Findings: Between Jan 31, 2018, and June 30, 2021, we recruited 352 children with febrile coma. Cerebral malaria was the most common cause (in 231 [66%] of 352 children). Pathogenic diagnosis was possible in 289 (82%) of 352 children. Co-infection was identified in 63 (27%) of 231 children with cerebral malaria, of which 49 (78%) were bacterial. The most common non-malarial causes of coma were meningitis (48 [14%] of 352 children) and encephalitis (24 [7%] of 352); 32 (9%) cases had an unknown cause. Compared with standard cultures, PCR significantly increased pathogen diagnosis (p<0·0001), with the highest yield in patients with meningitis (seven [15%] of 48 vs 30 [63%] of 48). S pneumoniae (n=44) and non-typhoidal salmonella or S Typhi (n=24) were the most frequently detected bacterial pathogens. Brain parenchymal abnormalities were identified on MRI in most children with febrile coma (165 [92%] of 178), and were significantly more common in children with non-malarial coma (68 [100%] of 68]) than cerebral malaria (98 [89%] of 110; p<0·0001). Overall, at 30 days after discharge, death (69 [21%] of 323) or any neurological impairment (163 [50%] of 323) were common, but poorer long-term outcomes were more frequent following non-malarial coma than cerebral malaria (death at 30 days: 32 [28%] of 114 vs 37 [18%] of 209, p=0·029; severe neurological impairment at 180 days: 19 [17%] of 114 vs 15 [7%] of 209, p=0·0079). Children who had cerebral malaria with CNS co-infection had higher mortality (ten [37%] of 27) than those with cerebral malaria alone (19 [12%] of 154, p=0·0033).

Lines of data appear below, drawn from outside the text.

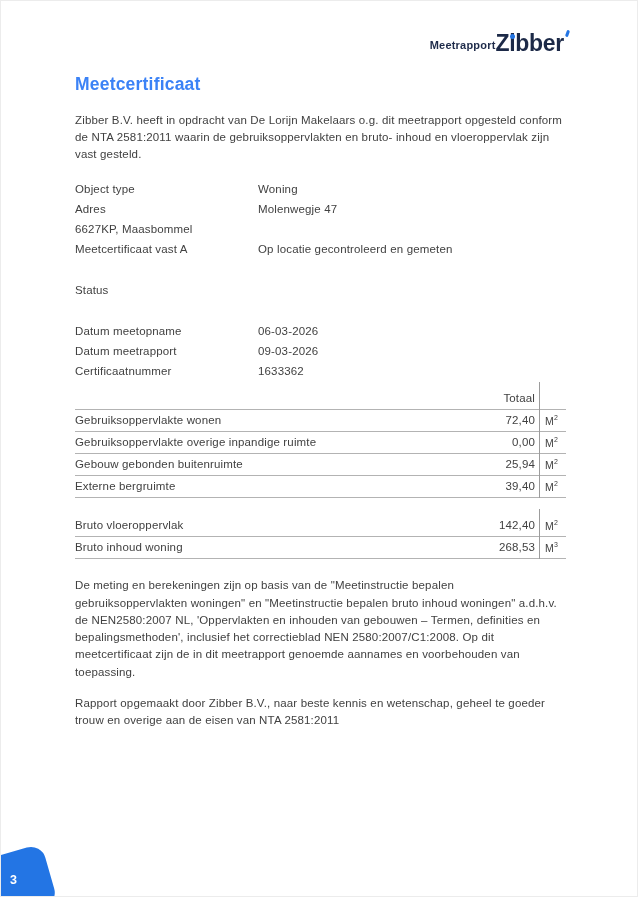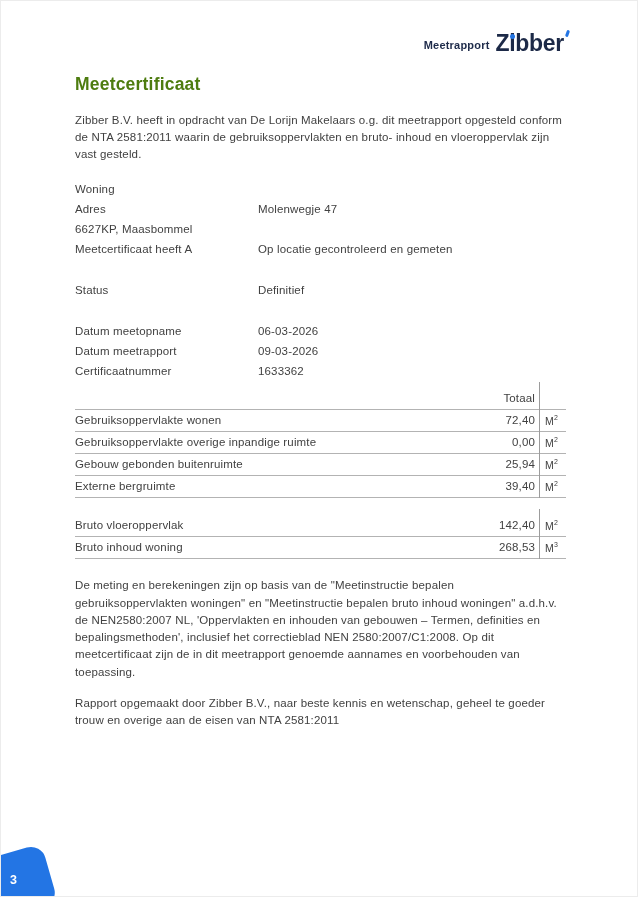--- a/index.html
+++ b/index.html
@@ -6,26 +6,26 @@
   .page {
     width:638px; height:897px; position:relative; overflow:hidden;
     background:#ffffff; border:1px solid #ececec; box-sizing:border-box;
     font-family:"Liberation Sans", sans-serif; font-size:11.5px; line-height:1.5;
     color:#414141; letter-spacing:0.15px;
   }
   .content { padding:30px 73px 0 74px; }
 
   .header { display:flex; justify-content:flex-end; align-items:flex-start; }
   .doc-label { font-size:11px; font-weight:600; color:#1e2b4a; letter-spacing:0.2px; margin-top:6px; }
-  .logo { position:relative; line-height:1.1;margin-left:6px; }
+  .logo { position:relative; line-height:1.1; }
   .logo-text { font-size:23px; font-weight:700; color:#1c2947; letter-spacing:-0.3px; position:relative; display:inline-block; }
   .logo-i-dot { position:absolute; left:14.8px; top:2.8px; width:5px; height:5px; border-radius:50%; background:#2375e4; }
   .logo-tick { position:absolute; right:-5px; top:-1px; width:3px; height:7px; border-radius:2px; background:#2375e4; transform:rotate(20deg); }
 
-  .title { margin:15px 0 0 0; font-size:17.5px; font-weight:700; color:#4d7c0f; letter-spacing:0.2px; }
+  .title { margin:15px 0 0 0; font-size:17.5px; font-weight:700; color:#3b82f6; letter-spacing:0.2px; }
 
   .intro { margin:14px 0 0 0; width:494px; }
 
   .details { margin-top:16px; }
   .drow { display:flex; height:20px; align-items:center; }
   .dlabel { width:183px; flex:none; }
   .dvalue { flex:1; }
   .dgroup { margin-top:0; }
   .dgroup + .dgroup { margin-top:21px; }
 
@@ -60,39 +60,39 @@
       </div>
     </div>
 
     <h1 class="title">Meetcertificaat</h1>
 
     <p class="intro">Zibber B.V. heeft in opdracht van De Lorijn Makelaars o.g. dit meetrapport opgesteld conform de NTA 2581:2011 waarin de gebruiksoppervlakten en bruto- inhoud en vloeroppervlak zijn vast gesteld.</p>
 
     <div class="details">
       <div class="dgroup">
         <div class="drow">
+          <div class="dlabel">Object type</div>
           <div class="dvalue">Woning</div>
         </div>
         <div class="drow">
           <div class="dlabel">Adres</div>
           <div class="dvalue">Molenwegje 47</div>
         </div>
         <div class="drow">
           <div class="dvalue">6627KP, Maasbommel</div>
         </div>
         <div class="drow">
-          <div class="dlabel">Meetcertificaat heeft A</div>
+          <div class="dlabel">Meetcertificaat vast A</div>
           <div class="dvalue">Op locatie gecontroleerd en gemeten</div>
         </div>
       </div>
 
       <div class="dgroup">
         <div class="drow">
           <div class="dlabel">Status</div>
-          <div class="dvalue">Definitief</div>
         </div>
       </div>
 
       <div class="dgroup">
         <div class="drow">
           <div class="dlabel">Datum meetopname</div>
           <div class="dvalue">06-03-2026</div>
         </div>
         <div class="drow">
           <div class="dlabel">Datum meetrapport</div>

Interpretation: Despite malaria control efforts, cerebral malaria remains the most common cause of febrile coma in Malawi. However, non-malarial coma causes a greater disease burden (death and disability), and a higher case-fatality rate was observed in non-malarial coma and cerebral malaria with non-malarial co-infection than cerebral malaria alone. To adequately treat severe invasive bacterial infections, that are frequently not detected in routine clinical practice, commencing empirical antimicrobials in all children in febrile coma, including those with cerebral malaria, could and should be rapidly implemented across Africa and must be considered. The study highlights the value of molecular diagnostics and imaging to guide diagnosis. The frequent findings of brain abnormalities from imaging at admission emphasises the need for earlier escalation of children with febrile coma to specialist care. Further work is needed to develop feasible molecular and radiological diagnostics for their successful deployment across the continent. Implementation of these methods could improve diagnosis and outcomes for children with febrile coma in Africa.

Funding: Wellcome Trust TRANSLATIONS: For the Chichewa, French and Portuguese translations of the abstract see Supplementary Materials section.